The preamble to the Constitution contains fundamental declarations worded as follows:-
“Recalling our history which has been characterised by political and constitutional instability; Recognising our struggles against the forces of tyranny, oppression and exploitation; exercising our sovereign and inalienable right to determine the form of governance for our country, and having fully participated in the Constitution-making process;
Do Hereby, in and through this Constituent Assembly solemnly adopt, enact and give to ourselves and our posterity, this Constitution of the Republic of Uganda, this 22nd, day of September, in the year 1995.”
The Constituent Assembly delegates not only sighed with relief, but many of us were overcome by emotions knowing that our troubled past had indeed taught us an unforgettable lesson.
This columnist, who was the chairman of the Legal and Drafting Committee of 15 distinguished Ugandan lawyers representing all political parties and civil society organisations, was further emotionally charged when he formally moved the resolution inviting President Museveni, as chief guest, to launch the 1995 Constitution for Uganda and the whole world to know.
The President was loudly applauded when he solemnly stated that he would go to the bush once more to fight and defeat anyone who attempted to violate or alter the same Constitution.
No one either before, during or after the promulgation of the Constitution thought that Museveni himself and the ruling oligarchy he led would be the first to ignore and break his solemn promise and get away with it.
When the idea of term limits removal was first floated, most Ugandans thought that it was a joke in bad test. The Constituent Assembly delegates recalled that the debate about and subsequent adoption of the term limits provisions were not contentious and their acceptance as part of the permanent features of the supreme law of the country were nationally and universally accepted as absolute and binding.
No one reckoned the intentions or methods that were to be employed to ridicule President Museveni’s undertaking. First, Cabinet ministers had to be coerced into supporting the amendment removing term limits.
Those who refused or expressed doubt on the measure were booted out of Cabinet. Next, was to persuade Members of Parliament to fall in line. When it was realised that many of them were reluctant to do so, they were each bribed with Shs5 million, at that time a great deal of money.
Consequently, Parliament passed the amendment to the Constitution oblivious of the ordained words in the preamble. Following the lifting of term limits, President Museveni took advantage of the amendment, stood and was re-elected to hold terms beyond limits, even though he promised that it was his last term of office. We shall show that accepting to stand again was a blatant violation of his presidential oath.

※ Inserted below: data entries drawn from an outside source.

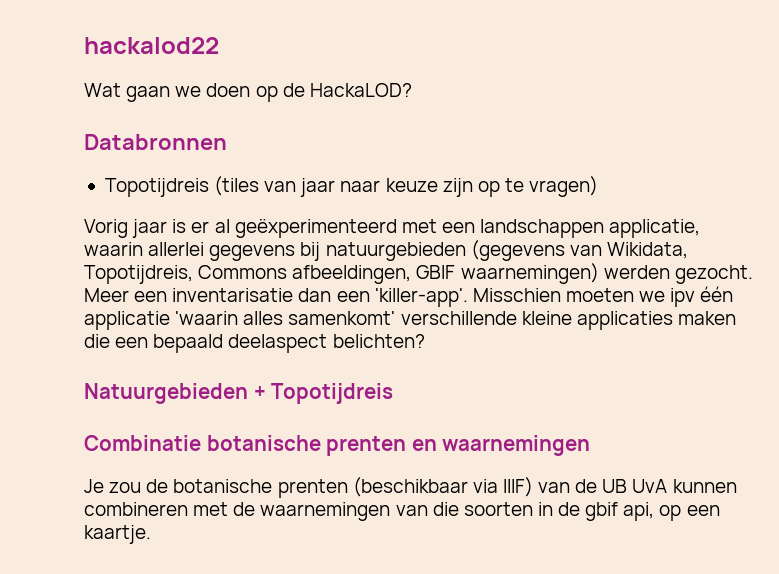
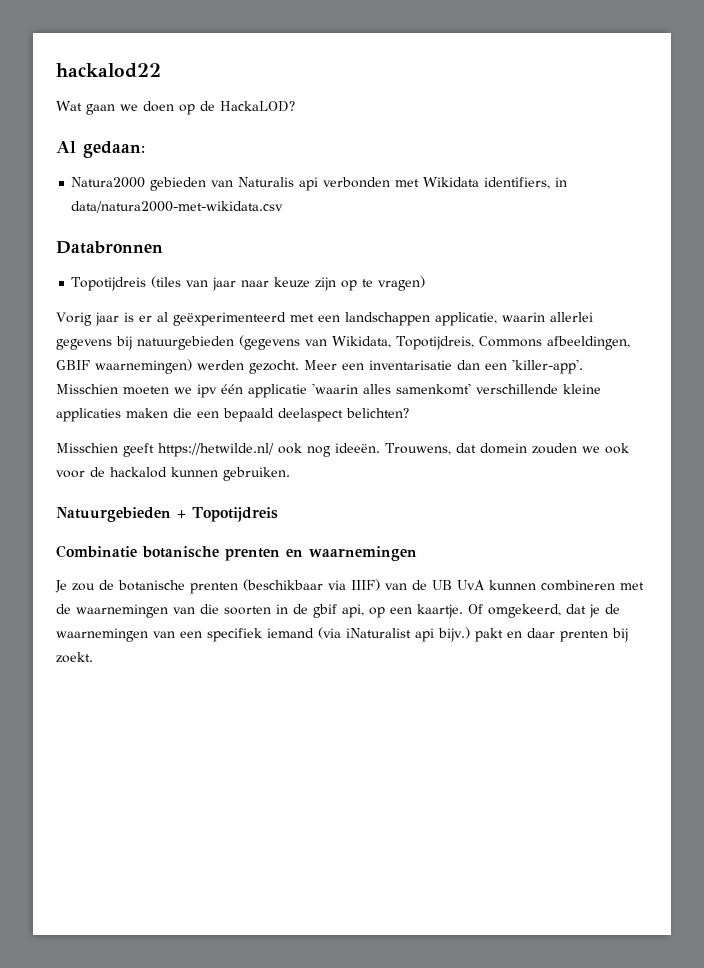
(412, 90) none -> [56,141,145,158] [71,177,568,191] [71,201,284,213] // Al gedaan: // Natura2000 gebieden van Naturalis api verbonden met Wikidata identifiers, in data/natura2000-met-wikidata.csv
(425, 341) none -> [56,443,629,457] [56,467,290,481] // Misschien geeft https://hetwilde.nl/ ook nog ideeën. Trouwens, dat domein zouden we ook voor de hackalod kunnen gebruiken.
(151, 534) none -> [468,604,620,618] [56,627,628,642] [56,652,93,663] Of omgekeerd, dat je de waarnemingen van een specifiek iemand (via iNaturalist api bijv.) pakt en daar prenten bij zoekt.

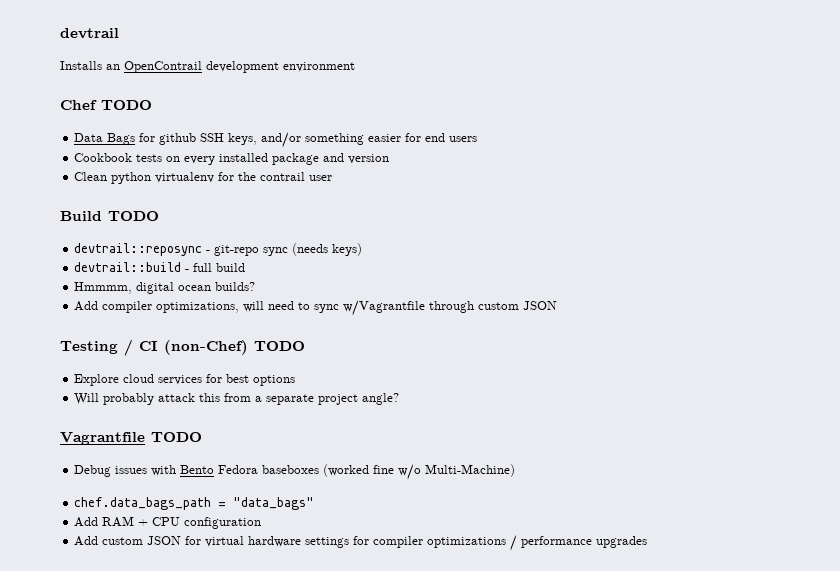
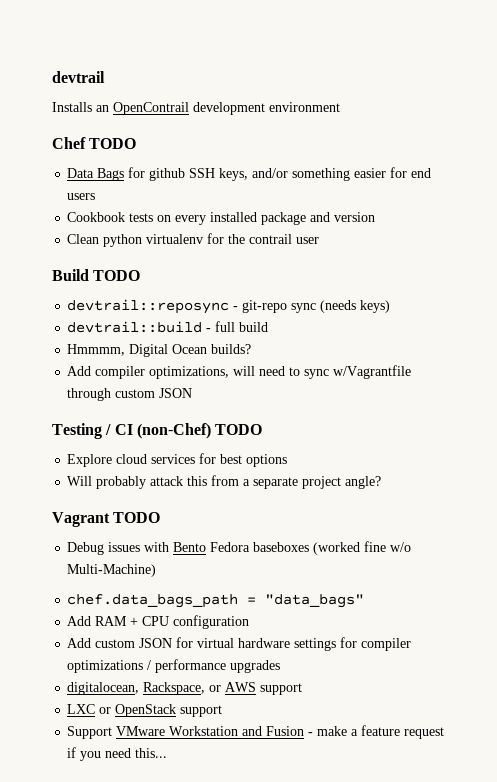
[136,282,212,294] digital ocean -> [129,344,208,357] Digital Ocean
[60,432,145,445] Vagrantfile -> [52,512,110,527] Vagrant
(648, 542) none -> [67,682,303,695] [67,704,223,717] [67,725,445,739] [67,747,168,761] // digitalocean, Rackspace, or AWS support // LXC or OpenStack support // Support VMware Workstation and Fusion - make a feature request if you need this...

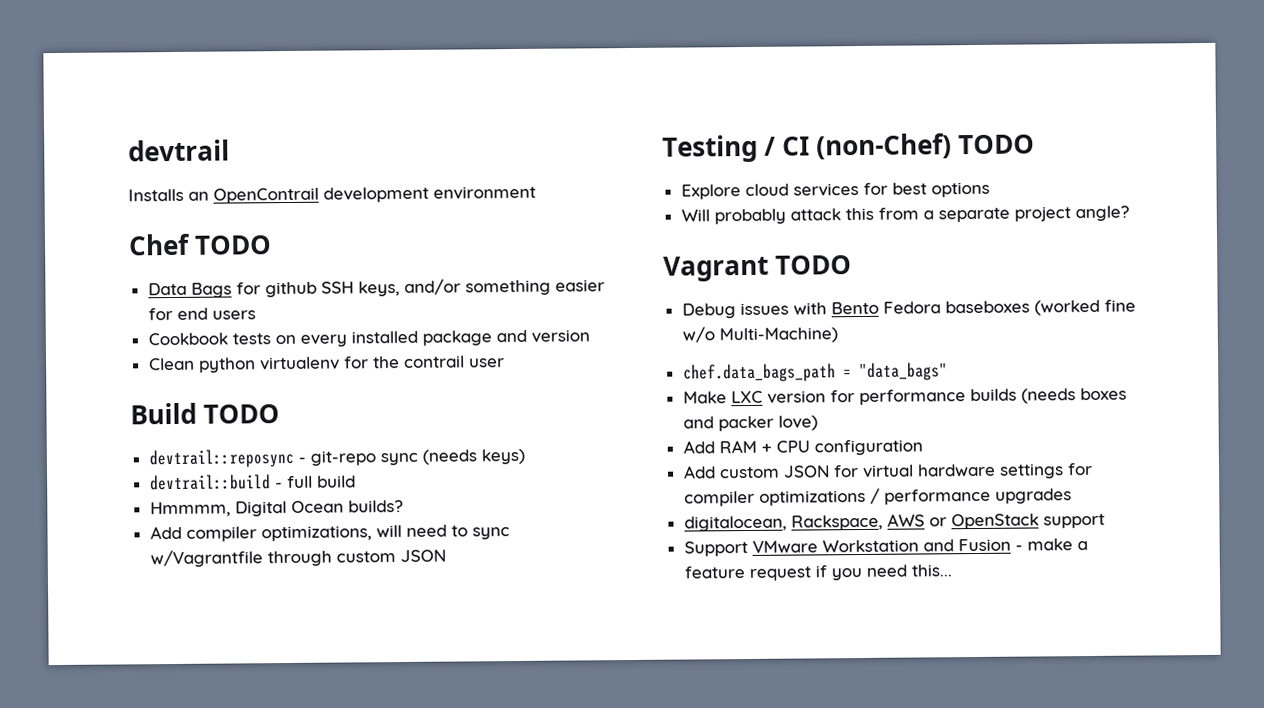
(365, 601) none -> [682,387,1127,406] [682,415,818,432] // Make LXC version for performance builds (needs boxes and packer love)
[209,682,303,695] [67,704,96,714] or AWS support // LXC -> [886,513,925,527] AWS

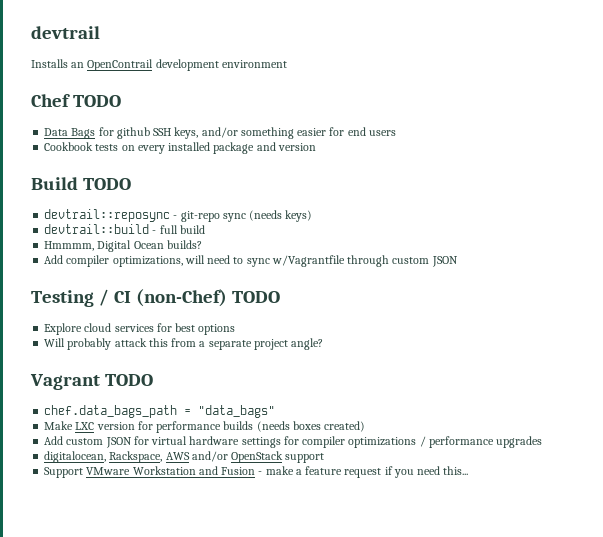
[148,355,505,373] // Clean python virtualenv for the contrail user -> (316, 147) none
[681,299,1136,319] [681,326,838,344] // Debug issues with Bento Fedora baseboxes (worked fine w/o Multi-Machine) -> (153, 380) none
[682,415,818,432] [682,439,923,456] and packer love) // Add RAM + CPU configuration -> [324,421,366,432] created)
[928,517,947,527] or -> [191,451,228,462] and/or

Ugandans have soldiered on, hoping that since the Constitution provides for age limit at 75 years, President Museveni will have passed it in his current term; therefore, there would be change of leadership peacefully. Once again, Ugandans were duped into believing the promises made by the NRM party leadership.

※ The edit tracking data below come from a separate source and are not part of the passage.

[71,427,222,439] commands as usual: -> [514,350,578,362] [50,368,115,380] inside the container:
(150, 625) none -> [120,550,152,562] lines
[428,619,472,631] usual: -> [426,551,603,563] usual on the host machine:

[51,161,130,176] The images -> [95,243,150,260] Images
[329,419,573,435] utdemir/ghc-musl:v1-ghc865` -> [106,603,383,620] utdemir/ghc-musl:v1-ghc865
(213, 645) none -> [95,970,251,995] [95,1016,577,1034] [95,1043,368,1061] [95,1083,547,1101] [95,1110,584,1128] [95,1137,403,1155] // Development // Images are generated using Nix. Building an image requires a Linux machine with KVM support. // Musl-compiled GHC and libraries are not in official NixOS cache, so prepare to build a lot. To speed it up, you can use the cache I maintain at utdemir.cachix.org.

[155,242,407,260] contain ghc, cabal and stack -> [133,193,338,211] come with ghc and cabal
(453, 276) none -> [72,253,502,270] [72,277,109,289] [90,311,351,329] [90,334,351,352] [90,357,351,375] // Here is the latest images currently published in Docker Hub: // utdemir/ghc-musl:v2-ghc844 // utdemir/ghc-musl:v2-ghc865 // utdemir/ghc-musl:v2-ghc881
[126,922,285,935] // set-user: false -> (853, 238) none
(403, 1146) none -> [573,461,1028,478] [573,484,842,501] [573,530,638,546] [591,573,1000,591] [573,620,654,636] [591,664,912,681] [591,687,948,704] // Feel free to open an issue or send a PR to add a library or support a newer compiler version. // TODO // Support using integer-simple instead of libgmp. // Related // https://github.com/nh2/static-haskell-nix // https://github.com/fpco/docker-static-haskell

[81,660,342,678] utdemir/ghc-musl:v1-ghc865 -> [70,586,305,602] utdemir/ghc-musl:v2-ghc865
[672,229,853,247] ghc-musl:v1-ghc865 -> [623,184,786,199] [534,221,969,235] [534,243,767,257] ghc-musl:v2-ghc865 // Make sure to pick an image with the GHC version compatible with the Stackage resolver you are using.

The stories that NRM intends to remove age limits started about a year ago. Once again, Ugandans regard it as another sick joke and are not worried about Museveni.
In fact, in 2016, President Museveni himself was shown on social media denouncing any politician who attempted or persuaded Ugandans to elect politicians aged 75 or more.
Last month, the minister of Justice and Constitutional Affairs, Maj Gen Kahinda Otafiire, dropped a bombshell on the issue when he said he was tabling an amendment to the Constitution. The Bill to do so contained wide ranging clauses, including one on the age limit.
He finally argued wrongly that there is nothing in the 1995 Constitution which Parliament of Uganda cannot amend if they so wish. He ignored the provisions of Article 44, which are intended to prohibit forever the amendment of provisions on absolute human rights.
This then is the background to the question, “Can Museveni benefit from the mooted amendment?”
The Constitution must be read as a whole. I invite those interested to analyse carefully the constitutional oaths contained in Schedule Four of the Constitution which prohibits him from standing again. The President’s oath is distinctly different from all other oaths.
In the presidential oath, the deponent swears to owe loyalty to Uganda and respect, uphold and protect the Constitution. In the other oaths, the Speaker, Prime Minister and ministers also swear to be loyal to Uganda but in their respective oaths they swear to respect a Constitution as by law established.
It means, therefore, that Museveni cannot take advantage of a constitution amendment effected in his term of office without violating the presidential oath.
If there are any constitutional amendments during Museveni’s term, they can only benefit his successor, but not Museveni who gives assent to them.
To do otherwise would certainly render Museveni liable under Article 107 which prescribes the offences and punishments of all who violate the Constitution.
Therefore, while the 10th Parliament can lawfully amend the Constitution which President Museveni swore to protect, he himself cannot benefit under those amendments without breaking the oath and committing presidential crimes, which are punishable by impeachment and removal as prescribed by the same Constitution.
Going by its acts and behaviour in the past, NRM is most certainly likely to ignore the constitutional orders. The amendment question should be decided in the same way it was legitimately answered unanimously by the people of Uganda under both the Odoki Commission and Constituent Assembly, which rested the supreme power of determining how they are to be governed and authority to decide the destiny of Uganda.